Cyber Security Analyst

Description

Cyber Security Analyst

Examples of Duties

Designs, develops, and implements security changes and enhancements to the Information Technology (IT) computing environments citywide. Is responsible for determining appropriate security measurees and creating policies and procedures that monitor and control access to system resources and data. Oversees the establishment, implementation, and adherence to policies and procedures that guide and support the provision of information security services. Conducts risk assessments and risk analyses to help the organization develop security standards and procedures that support strategic, tactical, and operation objectives on a cost-effective basis. Makes recommendations on appropriate personnel as well as physical and technical security controls. Manages the information security incident reporting program and participates in resolving problems with security violations. Is responsible for the content and delivery of information security seminars and training classes. Coordinates the communication of information security awareness to all members of the organization. Certifies that IT systems meet predetermined security requirements citywide. Conducts security audits. Assesses and reviews security plans, policies and procedures of all City departments/divisions and related entities. Develops and implements a year-round in-service training program. Performs other job related duties as required.

Minimum Qualifications

Bachelor’s Degree in Computer Science, Information Technology, Engineering, Accounting, or related field from an accredited four-year college or university required. Two years of full-time paid experience with the configuration, monitoring, or security of network, internet, or email applications in a Windows, Netware, and/or Unix environment required. (Substitution: One year of any equivalent combination of education, training and experience in Information Technology may substitute for each year of college education lacking.) Valid State of Ohio Driver’s License required. Must be able to lift and carry a minimum of 30 pounds. Must possess excellent interpersonal and written communication skills. The following areas of experience are highly desired: Encryption, firewalls, Intrusion Detection Systems, Intrusion Prevention Systems, Virtual Private Networks, Web filtering, IT forensic analysis, and the principles and use of identification, authentication, and authorization; Knowledge of security hardware and software products that comply with current industry standards; Hands-on experience with major security platforms for certification authority, security management products, and tools; Monitoring network and systems management processes and operational procedures; Web hosting; Microsoft Exchange Server. Certification as an Information Systems and Security Professional of Information Systems Auditor is highly desired.

Supplemental Information

The Cyber Security Analyst should have a knowledge of cloud delivery, cloud service, leading security practices, and deployment models for Infrastructure as a Service (IaaS), Platform as a Service (PaaS), and Software as a Service (SaaS) offerings. Experience with Microsoft Azure, Zero Trust and other security edge technologies.

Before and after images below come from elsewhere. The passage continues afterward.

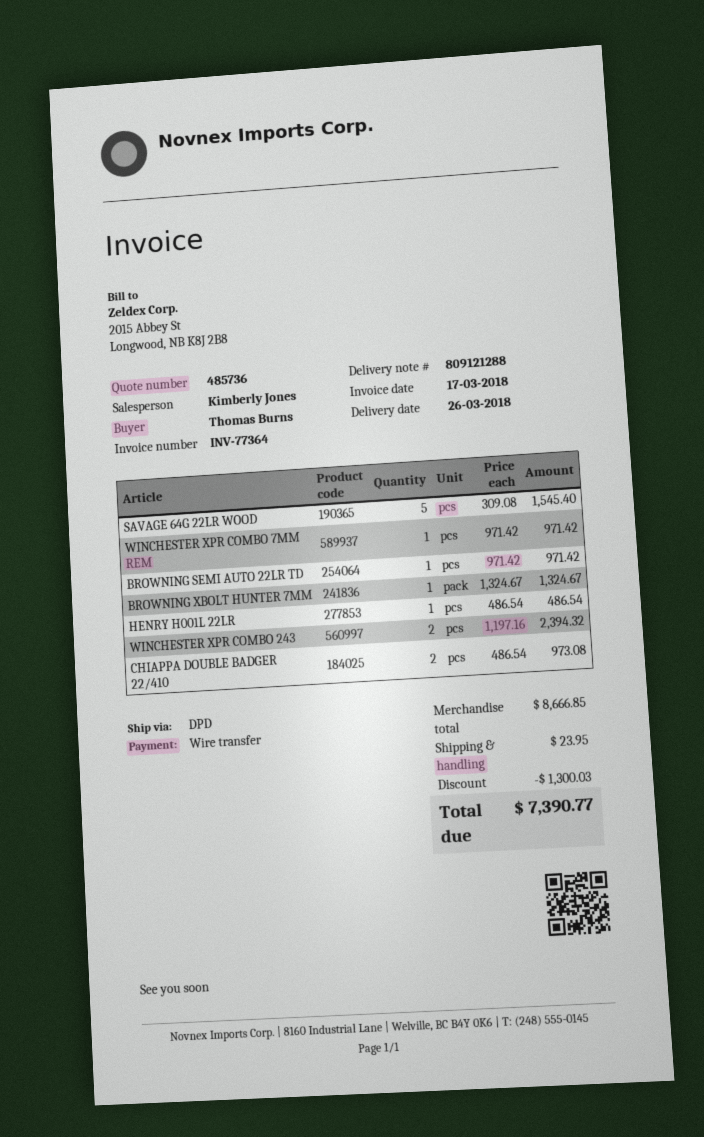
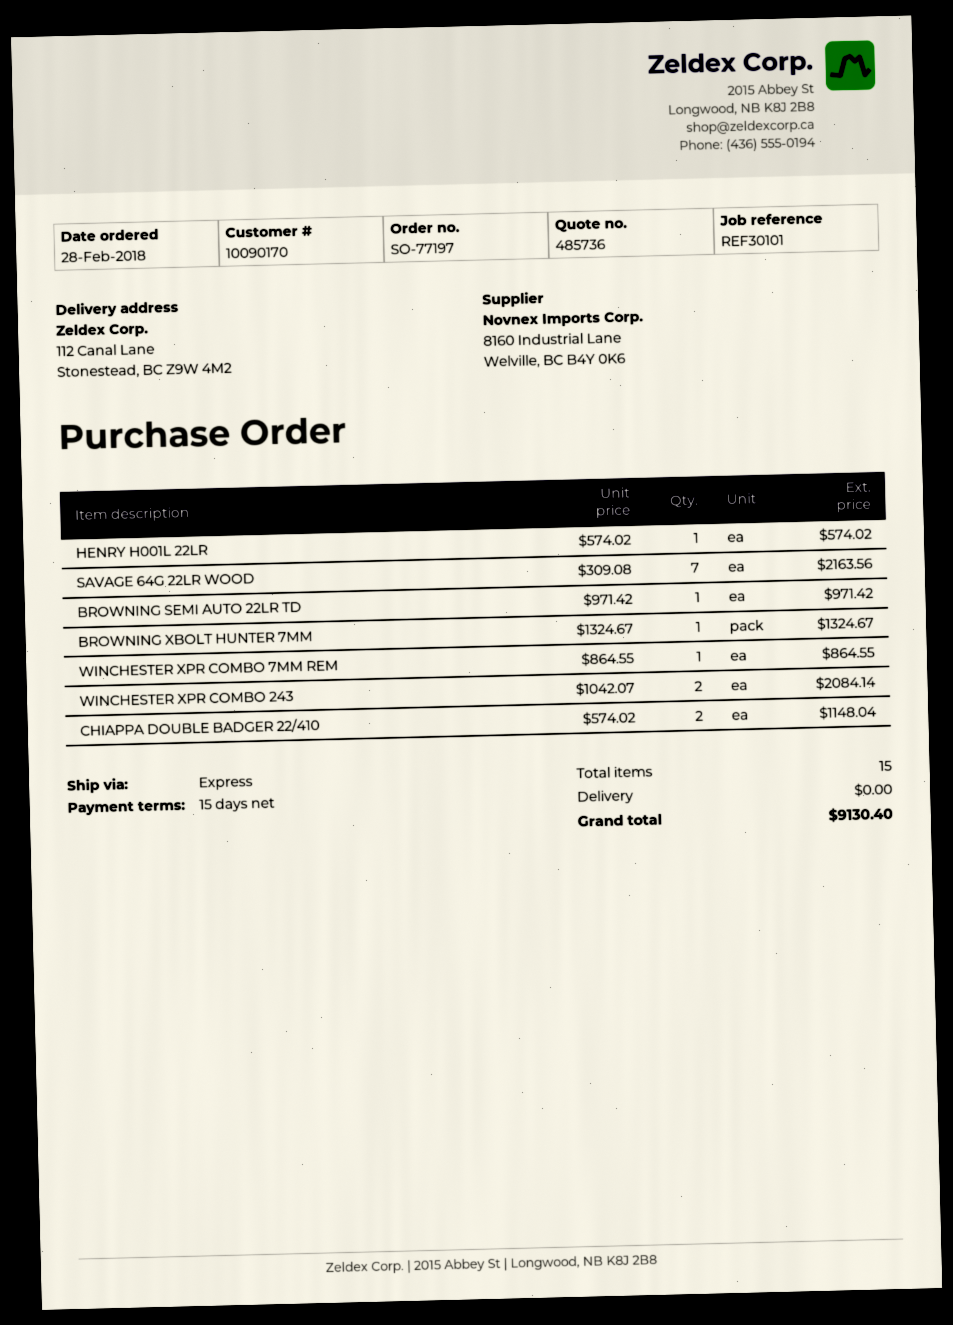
shipping method: DPD -> express
SAVAGE 64G 22LR WOOD: 5 x 309.08 = 1545.40 -> 7 x 309.08 = 2163.56
WINCHESTER XPR COMBO 7MM REM: 1 x 971.42 = 971.42 -> 1 x 864.55 = 864.55
HENRY H001L 22LR: 1 x 486.54 = 486.54 -> 1 x 574.02 = 574.02
WINCHESTER XPR COMBO 243: 2 x 1197.16 = 2394.32 -> 2 x 1042.07 = 2084.14
CHIAPPA DOUBLE BADGER 22/410: 2 x 486.54 = 973.08 -> 2 x 574.02 = 1148.04
discount: 1300.03 -> none
shipping: 23.95 -> 0.00
total: 7390.77 -> 9130.40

Additional Duties And Tasks

• Azure Security Operations: Monitor and respond to security alerts in Microsoft Defender for Cloud, and END Point Azure Sentinel (SIEM), and Azure Security Center.
• Identity & Access Management: Assist in configuring and managing Azure Active Directory (AAD), Role-Based Access Control (RBAC), Multi-Factor Authentication (MFA), and Conditional Access policies.
• Security Configuration & Hardening: Help implement security controls, enforce Azure security policies, and ensure compliance with industry frameworks such as NIST
• Threat Detection & Response: Support threat monitoring and incident response efforts by analyzing security logs, investigating alerts, and coordinating with senior security engineers.
• Network & Endpoint Security: Assist in securing Azure Virtual Networks (VNETs),
• Data Protection & Encryption: Support the implementation of Azure Key Vault, DLP, and encryption strategies to safeguard sensitive information.
• Compliance & Risk Assessments: Help with security audits, cloud security assessments, and risk management activities.
  
  

Preferred Qualifications

• Basic to intermediate understanding of Azure security services (e.g., Microsoft Defender, Azure Security Center, Sentinel).
• Familiarity with Azure IAM, RBAC, and security best practices
• Basic knowledge of network security (firewalls, NSGs, VPNs, segmentation).
• Hands-on experience with security monitoring tools, SIEM, or endpoint security.
• Understanding of cloud security principles, Zero Trust, and compliance frameworks.
• Basic scripting knowledge (PowerShell, Python, or Bash) is a plus.
• Relevant certifications (AZ-900, AZ-500, Security+, or equivalent) are preferred but not required
  
  

The City's guiding principles are as follows: Placing Clevelanders at the Center, EmpoweringEmployees to Do Purposeful Work, Defining Clear and Pragmatic Objectives, Leading with Trust and Transparency, Striving for Equity in All We Do, and Embracing Change. All City employees are responsible for embracing and carrying out these principles in all that they do.